It is claimed the payments form part of a total £72m in sweeteners paid by GPT Special Project Management to a Saudi prince who is a close relative of the ruler, King Abdullah.
The disclosure will raise fresh questions about HSBC, which was recently implicated by the US authorities in the laundering of billions of dollars for drugs barons and terrorists.”

Asset seizure
Reuters reports that Ecuadorean plaintiffs say a court has given them permission to seize $200 million of assets belonging to oil giant Chevron:

“The plaintiffs from villages in the oil-rich Amazon won an $18.2 billion case against the oil giant over claims that Texaco, bought by Chevron in 2001, contaminated the area from 1964 to 1992. Damages were increased to $19 billion in July.
Among the assets ordered turned over are $96.3 million that Ecuador’s government owes Chevron, money held in Ecuadorean bank accounts by Chevron, and licensing fees generated by the use of the company’s trademarks in the country, the plaintiffs said.”

Beyond aid targets
The Guardian reports that France’s development minister says he plans to focus more on “policies with the potential to help or hurt poor countries” than on traditional aid:

“On agriculture, particularly the common agricultural policy (CAP), which has been criticised for damaging the interests of poor countries despite reforms that have curbed the worst excesses, Canfin said France – where farmers have resisted CAP changes – would push for a ‘greener, more sustainable’ EU policy. On trade, he said France was willing to delay a 2014 deadline for completing economic partnership agreements (EPAs). EPAs are disliked by poor countries for forcing them to open their markes to competition that they cannot withstand.
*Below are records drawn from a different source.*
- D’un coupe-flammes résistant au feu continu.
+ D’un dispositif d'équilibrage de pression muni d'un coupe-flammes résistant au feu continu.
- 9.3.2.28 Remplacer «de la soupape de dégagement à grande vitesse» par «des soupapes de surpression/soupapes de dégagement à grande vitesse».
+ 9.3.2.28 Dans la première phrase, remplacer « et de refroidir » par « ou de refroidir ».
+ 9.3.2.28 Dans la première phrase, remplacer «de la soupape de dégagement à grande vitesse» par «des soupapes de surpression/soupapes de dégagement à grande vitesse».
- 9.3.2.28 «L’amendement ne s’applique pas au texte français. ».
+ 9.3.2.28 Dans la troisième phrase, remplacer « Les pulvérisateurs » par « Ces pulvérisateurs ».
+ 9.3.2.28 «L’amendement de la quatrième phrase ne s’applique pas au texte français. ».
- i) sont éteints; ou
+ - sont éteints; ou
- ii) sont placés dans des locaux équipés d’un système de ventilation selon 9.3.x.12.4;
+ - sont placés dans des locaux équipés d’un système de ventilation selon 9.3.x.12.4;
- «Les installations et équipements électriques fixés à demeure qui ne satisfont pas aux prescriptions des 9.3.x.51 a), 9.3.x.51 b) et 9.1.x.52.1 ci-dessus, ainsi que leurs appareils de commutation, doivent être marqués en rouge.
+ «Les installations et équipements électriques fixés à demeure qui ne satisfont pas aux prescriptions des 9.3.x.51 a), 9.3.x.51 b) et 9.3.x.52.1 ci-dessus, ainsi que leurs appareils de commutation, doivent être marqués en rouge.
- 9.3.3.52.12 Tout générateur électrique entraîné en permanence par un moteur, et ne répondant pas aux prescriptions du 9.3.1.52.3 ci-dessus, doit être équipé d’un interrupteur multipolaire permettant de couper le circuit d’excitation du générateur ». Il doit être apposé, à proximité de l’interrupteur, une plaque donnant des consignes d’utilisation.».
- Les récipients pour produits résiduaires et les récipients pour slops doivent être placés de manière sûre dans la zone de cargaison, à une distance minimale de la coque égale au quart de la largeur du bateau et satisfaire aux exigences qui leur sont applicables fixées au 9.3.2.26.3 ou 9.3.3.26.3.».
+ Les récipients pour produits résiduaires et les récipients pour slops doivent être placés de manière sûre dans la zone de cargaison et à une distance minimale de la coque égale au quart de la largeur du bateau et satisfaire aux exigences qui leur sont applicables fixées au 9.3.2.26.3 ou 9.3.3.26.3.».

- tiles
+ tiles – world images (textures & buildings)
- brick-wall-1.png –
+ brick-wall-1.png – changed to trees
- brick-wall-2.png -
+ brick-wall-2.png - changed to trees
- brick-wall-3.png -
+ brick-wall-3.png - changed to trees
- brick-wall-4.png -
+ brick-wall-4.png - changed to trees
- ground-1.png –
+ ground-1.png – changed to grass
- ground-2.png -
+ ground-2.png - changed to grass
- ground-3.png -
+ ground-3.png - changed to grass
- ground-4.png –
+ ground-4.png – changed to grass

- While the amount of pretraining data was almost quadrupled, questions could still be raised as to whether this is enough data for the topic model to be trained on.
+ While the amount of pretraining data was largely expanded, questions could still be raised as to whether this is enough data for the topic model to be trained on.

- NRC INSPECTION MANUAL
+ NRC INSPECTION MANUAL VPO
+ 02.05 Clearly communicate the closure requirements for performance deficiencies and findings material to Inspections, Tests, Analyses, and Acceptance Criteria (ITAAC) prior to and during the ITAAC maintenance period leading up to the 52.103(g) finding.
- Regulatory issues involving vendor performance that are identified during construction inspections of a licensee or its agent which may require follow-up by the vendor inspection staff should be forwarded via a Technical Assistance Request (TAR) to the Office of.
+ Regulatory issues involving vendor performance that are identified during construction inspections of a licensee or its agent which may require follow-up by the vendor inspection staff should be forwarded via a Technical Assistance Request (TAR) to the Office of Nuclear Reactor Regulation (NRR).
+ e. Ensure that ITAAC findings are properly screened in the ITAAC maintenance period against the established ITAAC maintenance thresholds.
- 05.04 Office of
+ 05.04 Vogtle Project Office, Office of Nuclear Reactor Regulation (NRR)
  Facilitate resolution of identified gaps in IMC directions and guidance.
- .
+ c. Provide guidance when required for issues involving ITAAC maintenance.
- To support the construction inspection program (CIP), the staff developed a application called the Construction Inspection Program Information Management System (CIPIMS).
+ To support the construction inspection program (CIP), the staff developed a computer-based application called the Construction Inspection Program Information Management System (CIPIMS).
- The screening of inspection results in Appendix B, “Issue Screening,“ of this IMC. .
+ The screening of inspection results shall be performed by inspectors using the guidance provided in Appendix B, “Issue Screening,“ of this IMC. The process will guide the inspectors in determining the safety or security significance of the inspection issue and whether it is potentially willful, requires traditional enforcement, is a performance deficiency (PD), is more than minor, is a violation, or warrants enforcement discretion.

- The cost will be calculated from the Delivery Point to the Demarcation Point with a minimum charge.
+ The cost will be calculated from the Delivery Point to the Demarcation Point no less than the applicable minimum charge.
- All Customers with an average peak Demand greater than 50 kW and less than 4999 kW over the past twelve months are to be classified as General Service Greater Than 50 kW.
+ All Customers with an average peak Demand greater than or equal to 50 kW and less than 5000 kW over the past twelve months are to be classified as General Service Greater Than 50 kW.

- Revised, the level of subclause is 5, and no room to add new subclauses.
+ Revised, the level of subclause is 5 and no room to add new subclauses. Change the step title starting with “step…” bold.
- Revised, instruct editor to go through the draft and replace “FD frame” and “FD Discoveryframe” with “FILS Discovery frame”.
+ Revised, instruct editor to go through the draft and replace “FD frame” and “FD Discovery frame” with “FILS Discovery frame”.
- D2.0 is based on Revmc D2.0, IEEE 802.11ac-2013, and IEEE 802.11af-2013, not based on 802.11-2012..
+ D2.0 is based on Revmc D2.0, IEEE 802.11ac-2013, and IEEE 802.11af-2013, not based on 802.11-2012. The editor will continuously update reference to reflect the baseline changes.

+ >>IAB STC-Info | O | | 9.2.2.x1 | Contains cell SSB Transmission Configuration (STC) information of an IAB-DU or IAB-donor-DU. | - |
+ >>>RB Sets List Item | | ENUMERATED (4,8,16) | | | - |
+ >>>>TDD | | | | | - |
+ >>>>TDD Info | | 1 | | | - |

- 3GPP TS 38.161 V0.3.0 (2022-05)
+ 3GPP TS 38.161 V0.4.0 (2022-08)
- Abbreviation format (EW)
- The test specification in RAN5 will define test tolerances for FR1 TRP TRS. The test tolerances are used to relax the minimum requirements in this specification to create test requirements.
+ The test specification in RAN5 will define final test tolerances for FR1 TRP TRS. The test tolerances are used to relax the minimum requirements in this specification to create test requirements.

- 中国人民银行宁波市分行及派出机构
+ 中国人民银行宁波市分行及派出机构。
Canfin said France was willing to change the deadline to 2016, to allow more time to take into account the reservations of developing countries.”

Latest Developments, September 21

In the latest news and analysis…

Non-intervention
Agence France-Presses report that a top NATO general has said the alliance currently has no intention of taking military action in Syria:

“ ‘The political process has to be pushed forward, sanctions need to take effect. At the moment, this situation cannot be solved by the military in a responsible way,’ [Germany’s Manfred Lange] told a briefing.
He added that with little prospect of action at the United Nations ‘it is clear that the Alliance doesn’t have any military plans on Syria.’ ”

Haven links
The Guardian reports that 68 British lawmakers have “directorships or a controlling interest in companies linked to tax havens”:

“It soon became apparent that many Parliamentarians who are able to influence tax laws have taken up positions as directors and non executive directors in major companies with offshore links.
There are 27 Tories – six of whom are MPs – 17 Labour peers, three Lib Dem peers and another 21 are either crossbench or non-affiliated peers.”

Questionable secrecy
The Associated Press reports that a US federal appeals court’s judges seemed “skeptical” about the need for CIA secrecy on the use of drones for targeted killings:

“The CIA initially refused to admit or deny that it had any relevant records and said that merely confirming the existence of material would reveal classified information. That refusal to confirm even the existence of a record is a Cold War-era legal defense known as the Glomar response after the Glomar Explorer, a ship built with secret CIA financing to try to raise a Soviet submarine from the ocean floor.
But [government lawyer Stuart] Delery told the court that the government was no longer making that claim.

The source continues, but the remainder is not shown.